Ingrid Hein

October 25, 2016

FLORENCE, Italy — As new technologies are added to the CRISPR–Cas9 gene-editing toolbox, possibilities for more efficient and precise manipulation of DNA open up. However, some scientists worry about unintended and undetected "off-target" DNA alterations.

The inner workings of CRISPR 2.0, including the new Cpf1 "scissors" that can cut DNA in a variety of patterns, were described here at the European Society of Gene and Cell Therapy 2016 Annual Congress by Feng Zhang, PhD, from the Broad Institute and the McGovern Institute for Brain Research at MIT in Cambridge, Massachusetts.
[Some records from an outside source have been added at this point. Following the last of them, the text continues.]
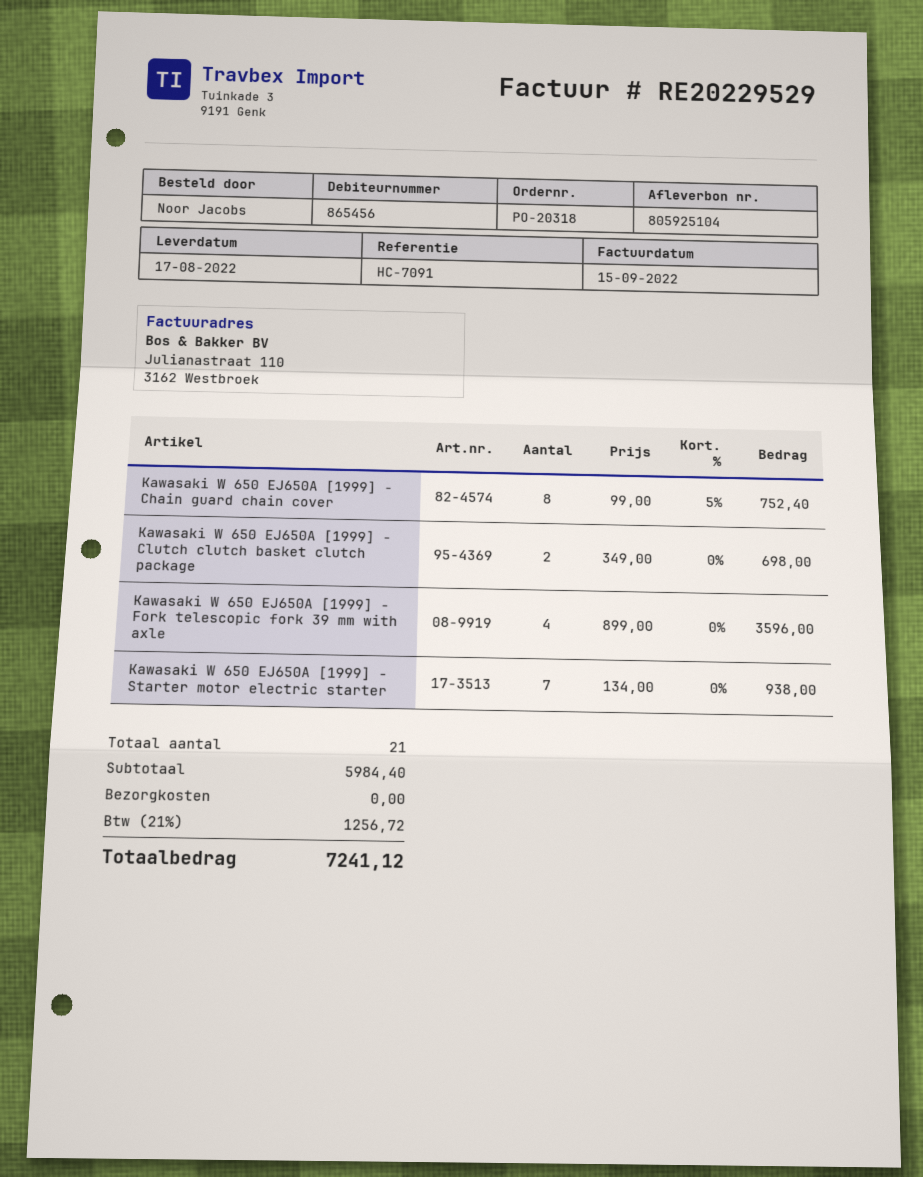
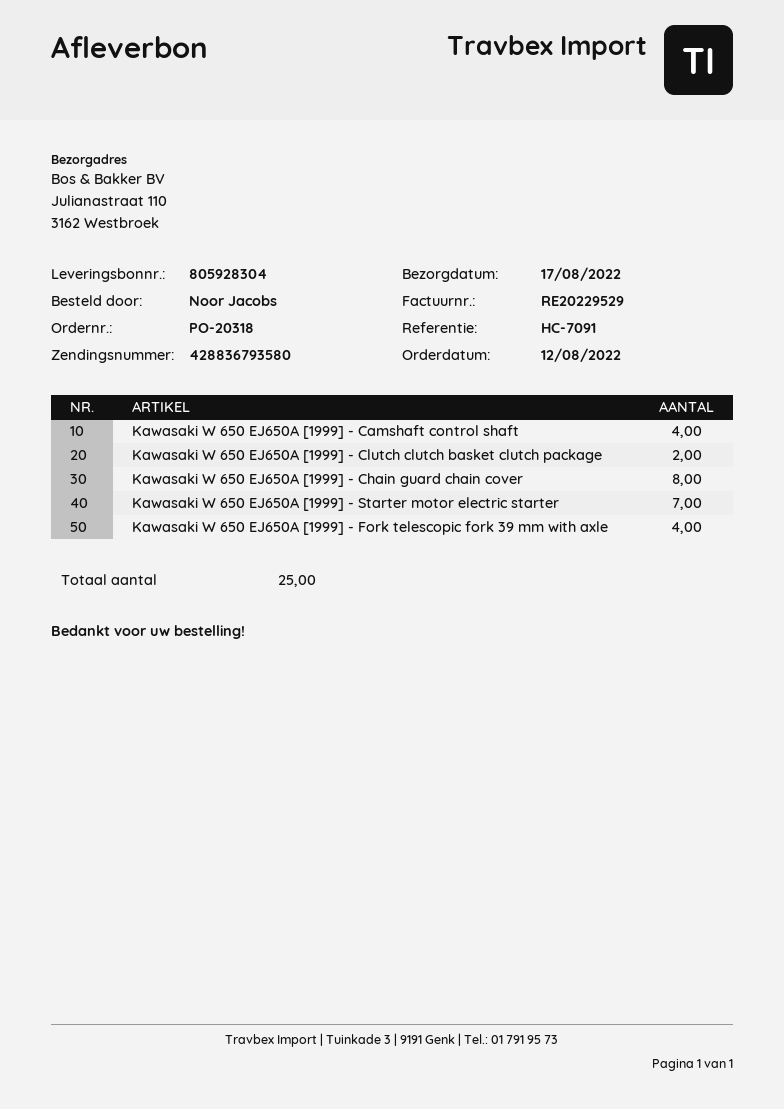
delivery note number: 805925104 -> 805928304
Kawasaki W 650 EJ650A [1999] - Camshaft control shaft: none -> 4
total quantity: 21 -> 25

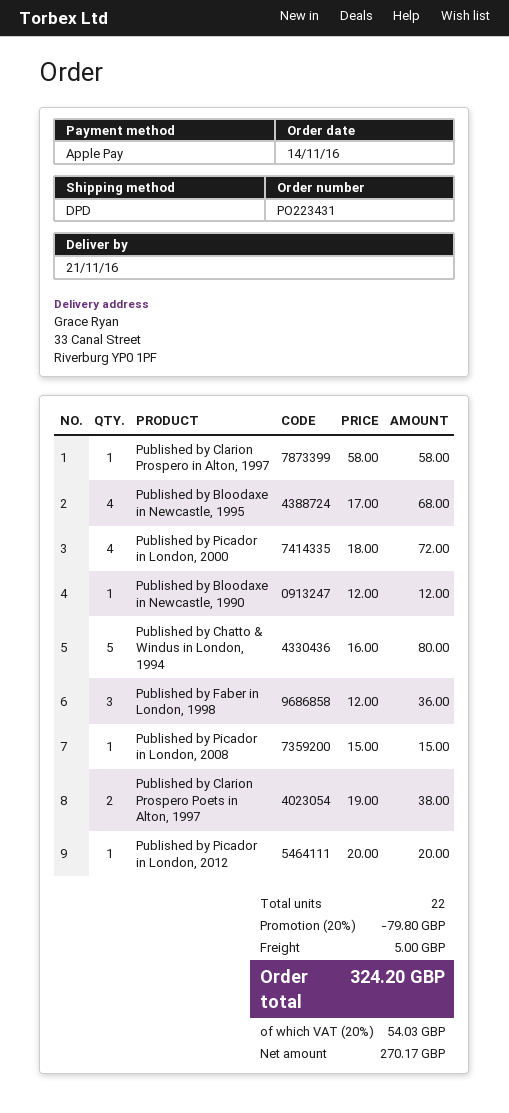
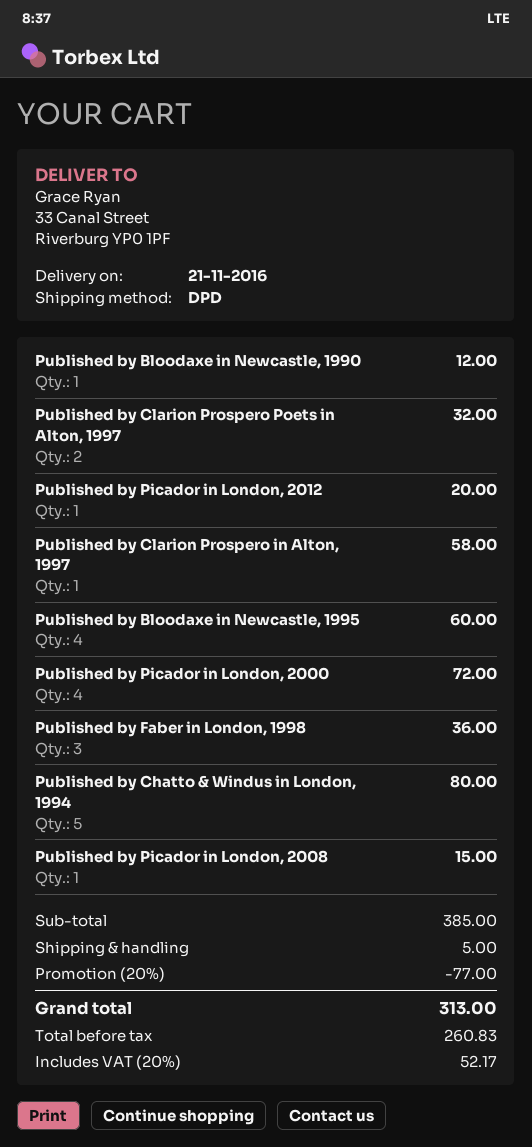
Published by Bloodaxe in Newcastle, 1995: 4 for 68.00 -> 4 for 60.00
Published by Clarion Prospero Poets in Alton, 1997: 2 for 38.00 -> 2 for 32.00
discount: 20% = 79.80 -> 20% = 77.00
net: 270.17 -> 260.83
tax: 20% = 54.03 -> 20% = 52.17
total: 324.20 -> 313.00

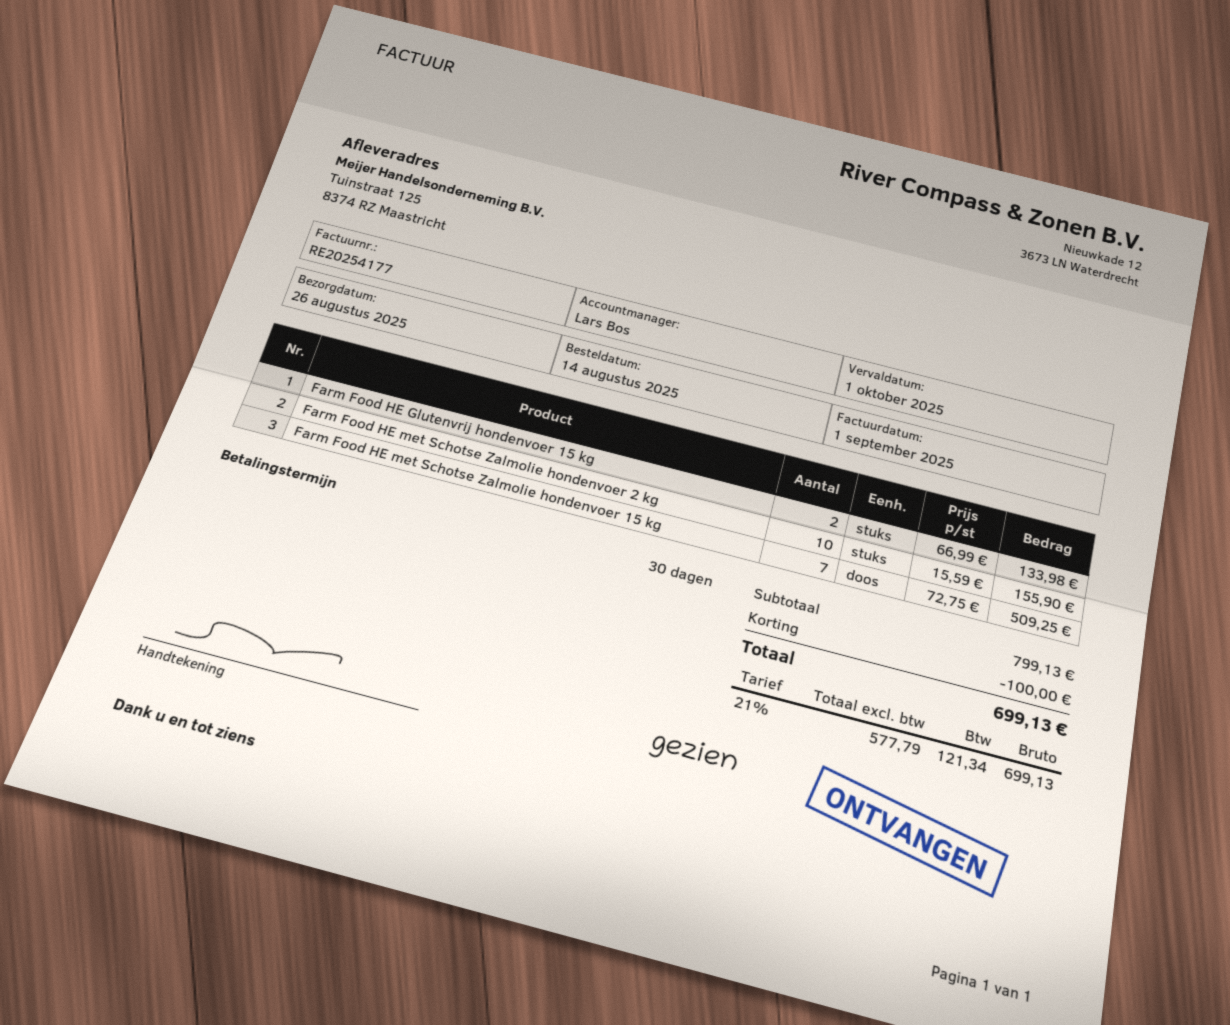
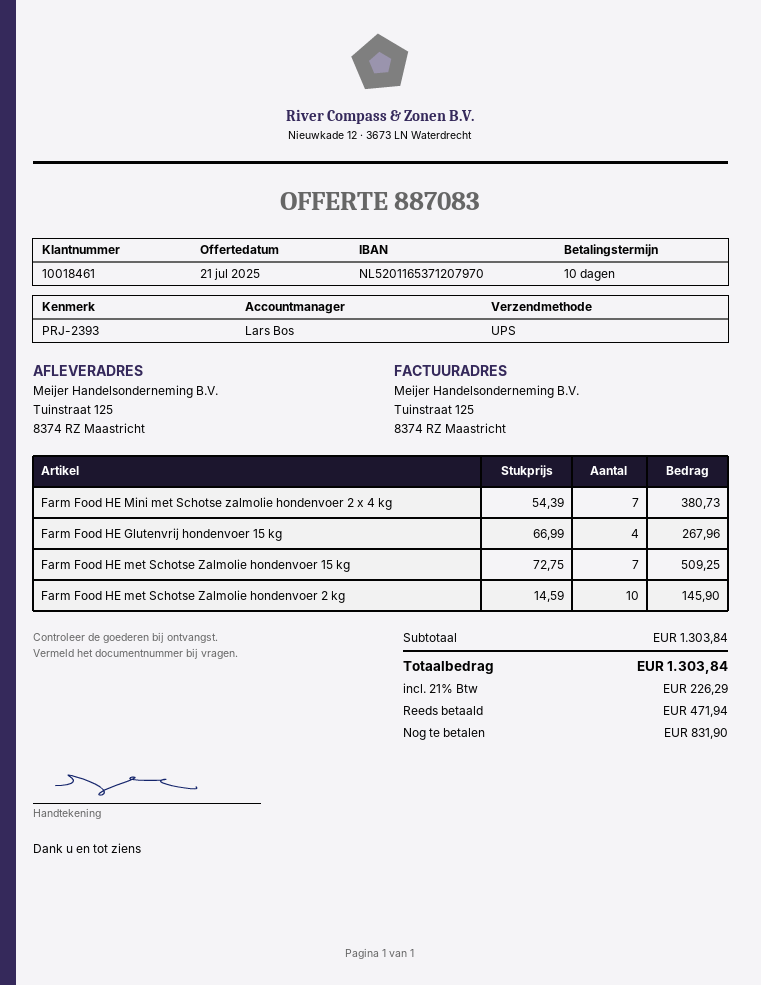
payment terms: 30 days -> 10 days
Farm Food HE Glutenvrij hondenvoer 15 kg: 2 x 66.99 = 133.98 -> 4 x 66.99 = 267.96
Farm Food HE met Schotse Zalmolie hondenvoer 2 kg: 10 x 15.59 = 155.90 -> 10 x 14.59 = 145.90
Farm Food HE Mini met Schotse zalmolie hondenvoer 2 x 4 kg: none -> 7 x 54.39 = 380.73
subtotal: 799.13 -> 1303.84
discount: 100.00 -> none
tax: 21% = 121.34 -> 21% = 226.29
total: 699.13 -> 1303.84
Unlike the previous CRISPR scissors, which cut DNA in a straight line, the new ones can cut in a staggered pattern, increasing precision, which could have a huge effect on the development of treatments for diseases, said Dr Zhang, who is a pioneering designer of CRISPR genome-editing methods.

CRISPR–Cas9 has revolutionized the science of genome editing. It is now possible for any scientist to efficiently and inexpensively conduct gene-editing research.

Previously available approaches to genome modification — such as zinc-finger nucleases (ZFNs) and transcription activator-like effector nucleases (TALENs) — allowed researchers to introduce double-stranded breaks to activate repair pathways, but they were costly and time-consuming.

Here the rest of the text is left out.